Whole wheat waffles topped with banana slices, peanut butter,and dash of light syrup (favorite brand is Van's Flax or Kashi Go Lean Waffles)

Yogurt parfait- low fat Greek yogurt with blueberries and handful of your favorite cereal

Lunch/Dinner Options


Sandwich roll-up
Whole wheat Flat-Out bread or whole wheat tortilla with shredded mozzarella cheese, sliced turkey breast, spinach. Pop in microwave for 15-20 seconds (until cheese is melted). Roll up and cut up in pinwheel slices.
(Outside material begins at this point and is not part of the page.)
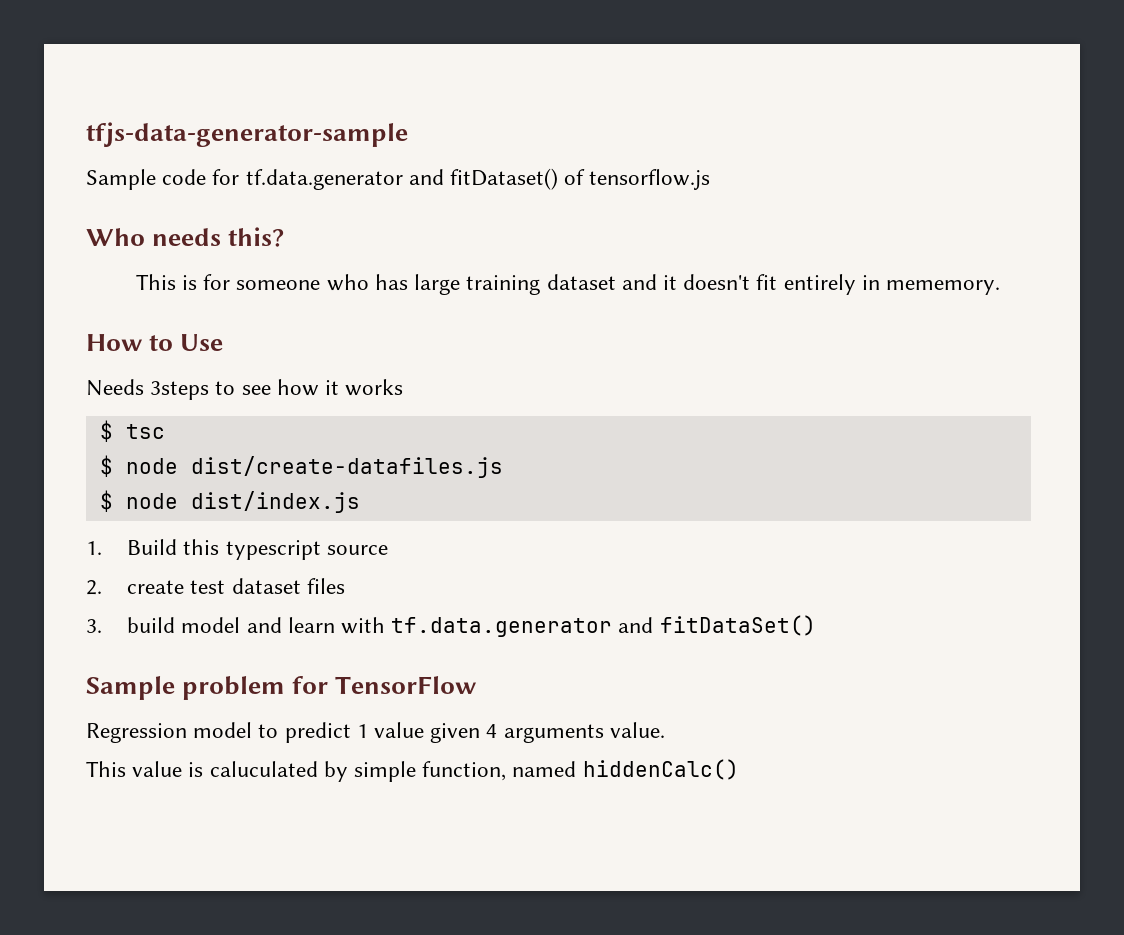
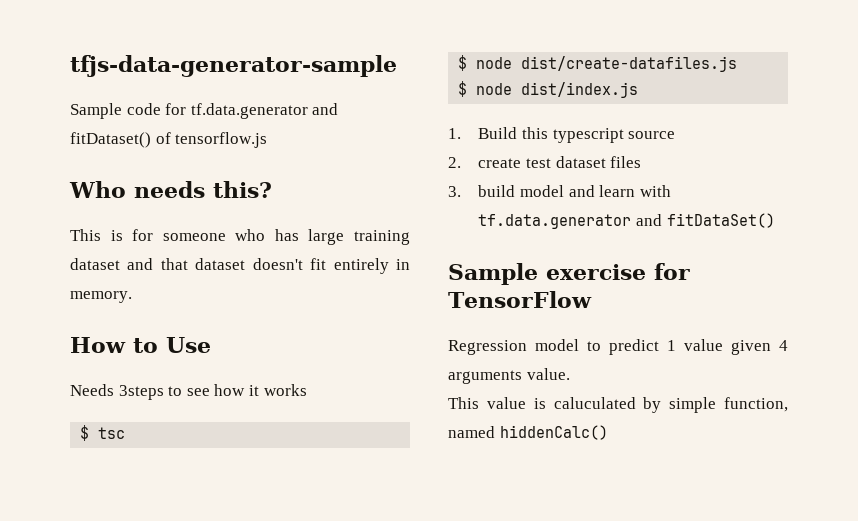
[662,275,677,290] it -> [160,258,246,270] that dataset
[885,280,1000,295] mememory. -> [70,291,132,303] memory.
[182,676,286,700] problem -> [546,264,646,280] exercise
Peanut butter and jelly sandwich
Use all-natural peanut butter and all natural jam on two slices of whole wheat bread

Veggie Burger
Favorite brand of vegetarian burger-microwave for one minute, add in sliced tomato and lettuce,and spread with mustard or ketchup, or spoonful of guacamole. Use whole wheat English muffin or bun!

Healthy Quesadilla
Use 2 percent sharp cheddar cheese, handful of canned beans and add between 2 whole wheat tortillas. Microwave for 1-2 minutes. Top with salsa and guacamole.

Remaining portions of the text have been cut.